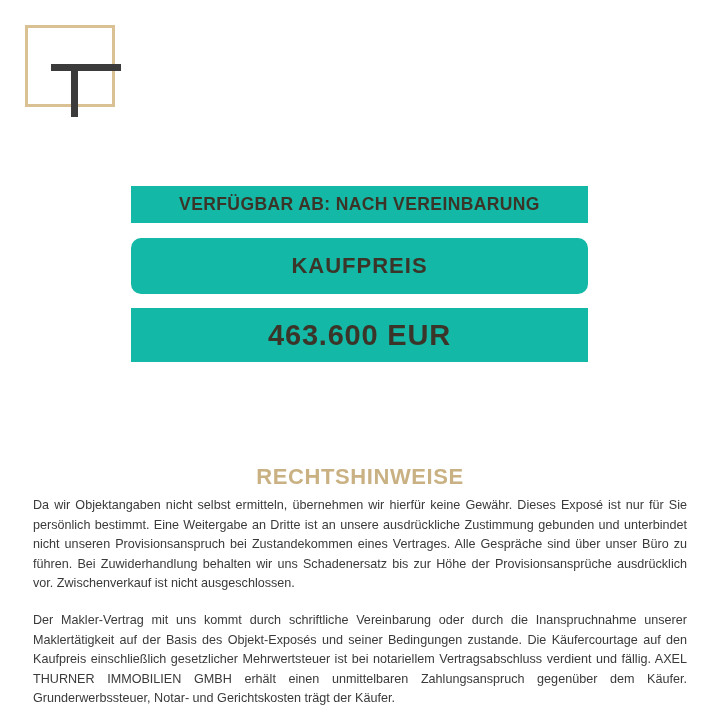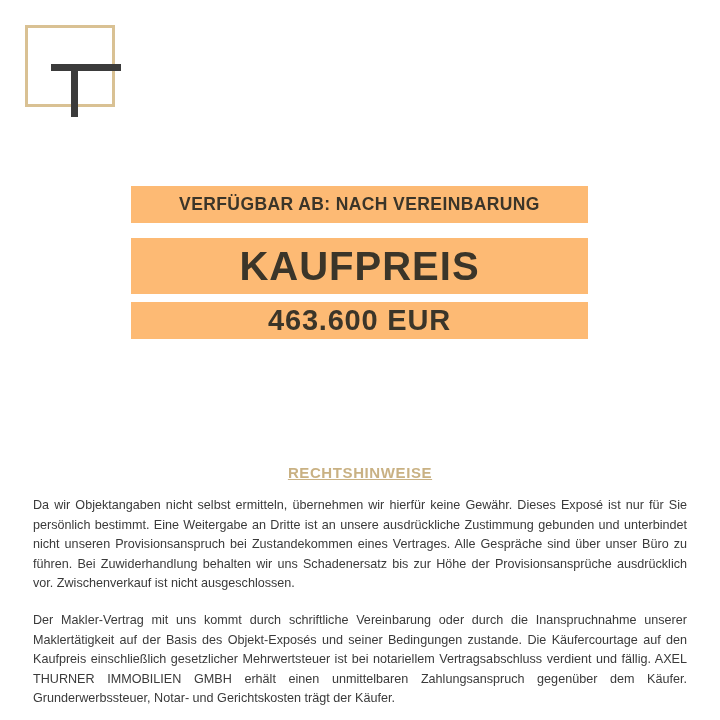--- a/index.html
+++ b/index.html
@@ -52,64 +52,64 @@
   }
 
   
   .bars {
     position: absolute;
     left: 131px;
     top: 186px;
     width: 457px;
   }
   .bar {
-    background: #fdba74;
+    background: #14b8a6;
     color: #3b3529;
     text-align: center;
     font-weight: bold;
     box-sizing: border-box;
     display: flex;
     align-items: center;
     justify-content: center;
     letter-spacing: 0.4px;
   }
   .bar-availability {
     height: 37px;
     font-size: 17.5px;
     margin-bottom: 15px;
   }
   .bar-price-label {
     height: 56px;
-    font-size: 40px;
+    font-size: 22px;
     letter-spacing: 1px;
-    margin-bottom: 8px;
+    margin-bottom: 14px;
+    border-radius: 10px;
   }
   .bar-price-value {
-    height: 37px;
+    height: 54px;
     font-size: 29px;
     letter-spacing: 0.8px;
     margin-bottom: 14px;
   }
   .bar-commission {
     height: 34px;
     font-size: 16px;
   }
 
   
   .legal-heading {
     position: absolute;
     left: 0;
     top: 464px;
     width: 720px;
     text-align: center;
-    font-size: 15px;
+    font-size: 22px;
     font-weight: bold;
     color: #c9b183;
     letter-spacing: 0.6px;
-    text-decoration: underline;
   }
   .legal-body {
     position: absolute;
     left: 33px;
     top: 496px;
     width: 654px;
   }
   .legal-paragraph {
     margin: 0 0 17px 0;
     font-size: 12.6px;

(Exercise directions) Everything above from the line containing "font-size: 17.5px;" down to the line containing "font-size: 29px;" should be copied exactly, both end lines included, and nothing else.

(Result for this task)
     font-size: 17.5px;
     margin-bottom: 15px;
   }
   .bar-price-label {
     height: 56px;
-    font-size: 40px;
+    font-size: 22px;
     letter-spacing: 1px;
-    margin-bottom: 8px;
+    margin-bottom: 14px;
+    border-radius: 10px;
   }
   .bar-price-value {
-    height: 37px;
+    height: 54px;
     font-size: 29px;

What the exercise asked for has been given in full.